I learned the hard way that you’ve got to validate your idea first.
Does your audience want what you’re selling?
That's the question to answer. The only way to know for sure is to get cold, hard cash, e.g. sell your course before you create it.
But I’m getting ahead of myself…more on that later. Let’s go back to the concept of validation.
In my group program, Finish Your Damn Course!, we break validation into two parts:
One of the methods students learn to use in FYDC is something called Customer Discovery Interviews. It’s the practice of asking targeted questions of your most engaged prospective customers--in person--to learn about their situation.

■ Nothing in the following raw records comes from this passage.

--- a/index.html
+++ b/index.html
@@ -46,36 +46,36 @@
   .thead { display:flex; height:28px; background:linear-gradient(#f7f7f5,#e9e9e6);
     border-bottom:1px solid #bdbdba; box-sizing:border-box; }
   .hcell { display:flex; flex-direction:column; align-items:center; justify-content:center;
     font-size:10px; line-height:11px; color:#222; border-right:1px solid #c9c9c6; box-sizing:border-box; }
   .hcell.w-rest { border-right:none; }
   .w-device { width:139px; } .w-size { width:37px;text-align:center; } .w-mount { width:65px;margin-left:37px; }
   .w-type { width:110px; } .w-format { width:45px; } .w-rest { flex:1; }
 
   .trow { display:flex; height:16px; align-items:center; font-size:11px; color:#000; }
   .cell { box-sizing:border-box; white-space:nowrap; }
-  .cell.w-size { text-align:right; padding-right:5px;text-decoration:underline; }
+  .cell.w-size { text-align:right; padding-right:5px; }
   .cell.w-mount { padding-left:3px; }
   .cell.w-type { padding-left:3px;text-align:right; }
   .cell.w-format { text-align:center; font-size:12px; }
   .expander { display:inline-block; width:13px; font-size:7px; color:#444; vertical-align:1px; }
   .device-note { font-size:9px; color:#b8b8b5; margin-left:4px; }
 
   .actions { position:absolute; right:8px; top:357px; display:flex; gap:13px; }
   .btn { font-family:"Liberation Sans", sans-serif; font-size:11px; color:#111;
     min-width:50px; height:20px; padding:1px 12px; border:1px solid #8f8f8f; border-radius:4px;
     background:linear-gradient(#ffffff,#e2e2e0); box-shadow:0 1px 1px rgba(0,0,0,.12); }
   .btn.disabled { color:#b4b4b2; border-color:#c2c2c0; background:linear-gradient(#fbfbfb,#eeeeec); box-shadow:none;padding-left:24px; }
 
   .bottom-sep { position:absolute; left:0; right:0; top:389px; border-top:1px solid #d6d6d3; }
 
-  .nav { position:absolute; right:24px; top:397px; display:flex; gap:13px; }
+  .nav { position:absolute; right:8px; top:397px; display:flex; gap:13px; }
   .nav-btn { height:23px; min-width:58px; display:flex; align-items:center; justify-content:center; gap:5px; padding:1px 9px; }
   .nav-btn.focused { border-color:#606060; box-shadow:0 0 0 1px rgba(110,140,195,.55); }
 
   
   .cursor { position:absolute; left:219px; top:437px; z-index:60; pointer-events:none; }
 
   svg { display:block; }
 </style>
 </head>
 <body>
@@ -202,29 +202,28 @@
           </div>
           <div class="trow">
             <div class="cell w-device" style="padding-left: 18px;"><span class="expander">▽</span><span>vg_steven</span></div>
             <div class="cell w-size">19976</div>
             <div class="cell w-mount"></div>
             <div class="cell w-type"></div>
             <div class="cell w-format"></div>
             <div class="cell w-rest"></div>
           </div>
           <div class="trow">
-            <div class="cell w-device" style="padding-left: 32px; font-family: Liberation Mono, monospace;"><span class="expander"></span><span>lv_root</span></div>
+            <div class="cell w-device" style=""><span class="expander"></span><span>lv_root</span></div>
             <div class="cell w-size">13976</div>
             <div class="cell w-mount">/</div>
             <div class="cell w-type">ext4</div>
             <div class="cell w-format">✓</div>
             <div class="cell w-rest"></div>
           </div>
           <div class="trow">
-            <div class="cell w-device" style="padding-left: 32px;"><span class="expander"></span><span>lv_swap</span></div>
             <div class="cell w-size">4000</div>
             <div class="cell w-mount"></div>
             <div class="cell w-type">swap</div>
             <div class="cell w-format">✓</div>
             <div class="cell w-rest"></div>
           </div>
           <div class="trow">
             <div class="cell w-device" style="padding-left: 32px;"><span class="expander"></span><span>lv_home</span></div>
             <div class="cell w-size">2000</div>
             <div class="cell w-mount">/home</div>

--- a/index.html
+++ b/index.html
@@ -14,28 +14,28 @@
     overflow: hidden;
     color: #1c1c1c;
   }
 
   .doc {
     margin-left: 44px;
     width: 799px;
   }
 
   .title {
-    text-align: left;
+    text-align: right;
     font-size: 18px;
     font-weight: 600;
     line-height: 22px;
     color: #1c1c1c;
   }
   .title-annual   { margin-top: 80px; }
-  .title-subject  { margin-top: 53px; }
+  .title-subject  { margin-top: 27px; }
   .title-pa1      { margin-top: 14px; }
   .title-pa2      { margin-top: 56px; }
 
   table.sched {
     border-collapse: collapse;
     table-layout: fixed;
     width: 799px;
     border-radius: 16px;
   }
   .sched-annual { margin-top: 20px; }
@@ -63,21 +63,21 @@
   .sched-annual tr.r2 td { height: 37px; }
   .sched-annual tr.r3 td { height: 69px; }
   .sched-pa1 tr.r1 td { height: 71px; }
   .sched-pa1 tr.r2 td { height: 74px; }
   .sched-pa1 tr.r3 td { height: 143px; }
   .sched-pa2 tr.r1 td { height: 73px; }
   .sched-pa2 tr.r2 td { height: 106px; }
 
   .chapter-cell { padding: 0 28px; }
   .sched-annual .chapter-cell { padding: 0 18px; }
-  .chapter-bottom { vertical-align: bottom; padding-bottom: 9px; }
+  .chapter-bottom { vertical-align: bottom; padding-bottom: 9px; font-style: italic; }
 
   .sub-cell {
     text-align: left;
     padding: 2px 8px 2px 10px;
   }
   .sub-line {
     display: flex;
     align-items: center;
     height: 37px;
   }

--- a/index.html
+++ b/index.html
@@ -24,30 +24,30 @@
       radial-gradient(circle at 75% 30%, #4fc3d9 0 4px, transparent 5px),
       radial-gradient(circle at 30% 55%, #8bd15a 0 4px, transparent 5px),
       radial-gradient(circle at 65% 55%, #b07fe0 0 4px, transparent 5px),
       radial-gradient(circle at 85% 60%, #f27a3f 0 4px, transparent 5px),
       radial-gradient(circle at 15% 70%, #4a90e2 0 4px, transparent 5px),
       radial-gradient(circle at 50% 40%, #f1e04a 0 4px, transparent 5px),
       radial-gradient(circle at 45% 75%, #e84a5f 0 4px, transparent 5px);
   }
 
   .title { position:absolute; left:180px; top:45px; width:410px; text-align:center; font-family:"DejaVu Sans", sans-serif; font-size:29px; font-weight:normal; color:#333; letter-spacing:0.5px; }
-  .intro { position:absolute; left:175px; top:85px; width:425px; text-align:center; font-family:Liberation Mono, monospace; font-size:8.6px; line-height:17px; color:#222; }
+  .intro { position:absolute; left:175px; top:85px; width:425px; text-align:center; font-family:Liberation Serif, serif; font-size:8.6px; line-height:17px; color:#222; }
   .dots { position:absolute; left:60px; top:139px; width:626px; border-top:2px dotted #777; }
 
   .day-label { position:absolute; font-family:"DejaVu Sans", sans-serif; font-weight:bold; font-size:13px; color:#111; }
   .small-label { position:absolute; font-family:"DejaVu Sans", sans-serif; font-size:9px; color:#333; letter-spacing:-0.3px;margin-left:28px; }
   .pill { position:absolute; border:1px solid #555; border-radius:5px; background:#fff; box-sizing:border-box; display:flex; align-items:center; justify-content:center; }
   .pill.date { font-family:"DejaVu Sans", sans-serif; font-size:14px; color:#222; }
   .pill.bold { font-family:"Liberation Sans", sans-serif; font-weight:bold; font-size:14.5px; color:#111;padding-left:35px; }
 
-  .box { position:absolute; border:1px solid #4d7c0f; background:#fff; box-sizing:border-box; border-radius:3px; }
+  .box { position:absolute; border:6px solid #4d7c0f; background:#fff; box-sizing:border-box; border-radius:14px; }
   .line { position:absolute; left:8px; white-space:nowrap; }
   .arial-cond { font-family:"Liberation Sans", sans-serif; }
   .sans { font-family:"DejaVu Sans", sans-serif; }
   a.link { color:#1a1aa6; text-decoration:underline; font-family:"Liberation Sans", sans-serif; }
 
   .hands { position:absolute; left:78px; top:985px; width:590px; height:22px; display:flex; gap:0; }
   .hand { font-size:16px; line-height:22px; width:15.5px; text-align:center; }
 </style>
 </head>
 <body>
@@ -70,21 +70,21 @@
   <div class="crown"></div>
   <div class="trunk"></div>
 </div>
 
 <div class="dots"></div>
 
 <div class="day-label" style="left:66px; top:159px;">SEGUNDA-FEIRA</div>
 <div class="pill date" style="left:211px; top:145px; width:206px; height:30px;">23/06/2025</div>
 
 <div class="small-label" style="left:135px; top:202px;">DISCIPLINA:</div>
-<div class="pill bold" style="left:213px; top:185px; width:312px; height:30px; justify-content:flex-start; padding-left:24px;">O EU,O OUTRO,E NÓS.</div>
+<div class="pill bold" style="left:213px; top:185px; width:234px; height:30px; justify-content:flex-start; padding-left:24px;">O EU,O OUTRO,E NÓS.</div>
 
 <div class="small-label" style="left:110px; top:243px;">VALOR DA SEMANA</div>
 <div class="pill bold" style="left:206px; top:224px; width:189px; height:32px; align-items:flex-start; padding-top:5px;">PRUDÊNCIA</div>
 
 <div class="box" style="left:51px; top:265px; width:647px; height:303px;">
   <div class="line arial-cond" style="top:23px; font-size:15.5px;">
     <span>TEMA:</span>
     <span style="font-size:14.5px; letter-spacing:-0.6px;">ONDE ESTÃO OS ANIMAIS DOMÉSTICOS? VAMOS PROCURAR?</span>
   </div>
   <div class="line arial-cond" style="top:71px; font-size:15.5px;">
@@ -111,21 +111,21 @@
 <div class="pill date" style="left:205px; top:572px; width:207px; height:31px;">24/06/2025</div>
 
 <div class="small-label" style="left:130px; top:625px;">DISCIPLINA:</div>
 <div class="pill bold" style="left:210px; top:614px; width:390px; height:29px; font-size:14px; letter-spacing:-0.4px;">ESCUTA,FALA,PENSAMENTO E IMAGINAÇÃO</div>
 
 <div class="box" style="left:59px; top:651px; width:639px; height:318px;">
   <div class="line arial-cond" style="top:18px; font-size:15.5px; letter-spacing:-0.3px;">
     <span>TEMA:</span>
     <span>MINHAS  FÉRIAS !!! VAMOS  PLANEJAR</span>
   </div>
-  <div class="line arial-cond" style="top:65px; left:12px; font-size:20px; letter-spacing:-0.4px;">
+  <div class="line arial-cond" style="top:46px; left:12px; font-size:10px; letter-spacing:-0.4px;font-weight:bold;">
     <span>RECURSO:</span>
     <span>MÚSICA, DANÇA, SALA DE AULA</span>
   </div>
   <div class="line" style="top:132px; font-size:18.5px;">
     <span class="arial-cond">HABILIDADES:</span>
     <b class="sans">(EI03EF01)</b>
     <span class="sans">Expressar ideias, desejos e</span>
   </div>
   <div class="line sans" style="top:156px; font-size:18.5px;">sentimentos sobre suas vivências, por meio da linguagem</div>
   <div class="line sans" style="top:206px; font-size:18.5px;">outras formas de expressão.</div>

Now there are risks. (For one, people often say nice things about your idea to avoid confrontation.) But in my opinion, you can’t replace the qualitative data you get from asking the right questions, reading body language, and probing for objections.
So how could our Frustrated Course Creator have vetted her idea before spending months creating her course?
Well, if she were in Finish Your Damn Course! she would have done three things:
Sent a survey to her audience
Conducted a handful of Customer Discovery Interviews
Used the insights to move forward (or pivot), define her course goal, and create her marketing copy
That's the value of researching your audience's needs BEFORE creating your course.
There's just one problem: resistance.
Even though Customer Discovery Interviews are about learning, not selling, people still try to skip them. That resistance happens for the same reason many people create a course but never market it: fear.
Fear of sounding pushy
Fear of selling
Fear of hearing the word 'no'
I feel you. No one wants to sound like a used car salesman. ("Buy my course, buy my course! Only $X99!!")
But you don't have to be pushy to research your audience or sell your course.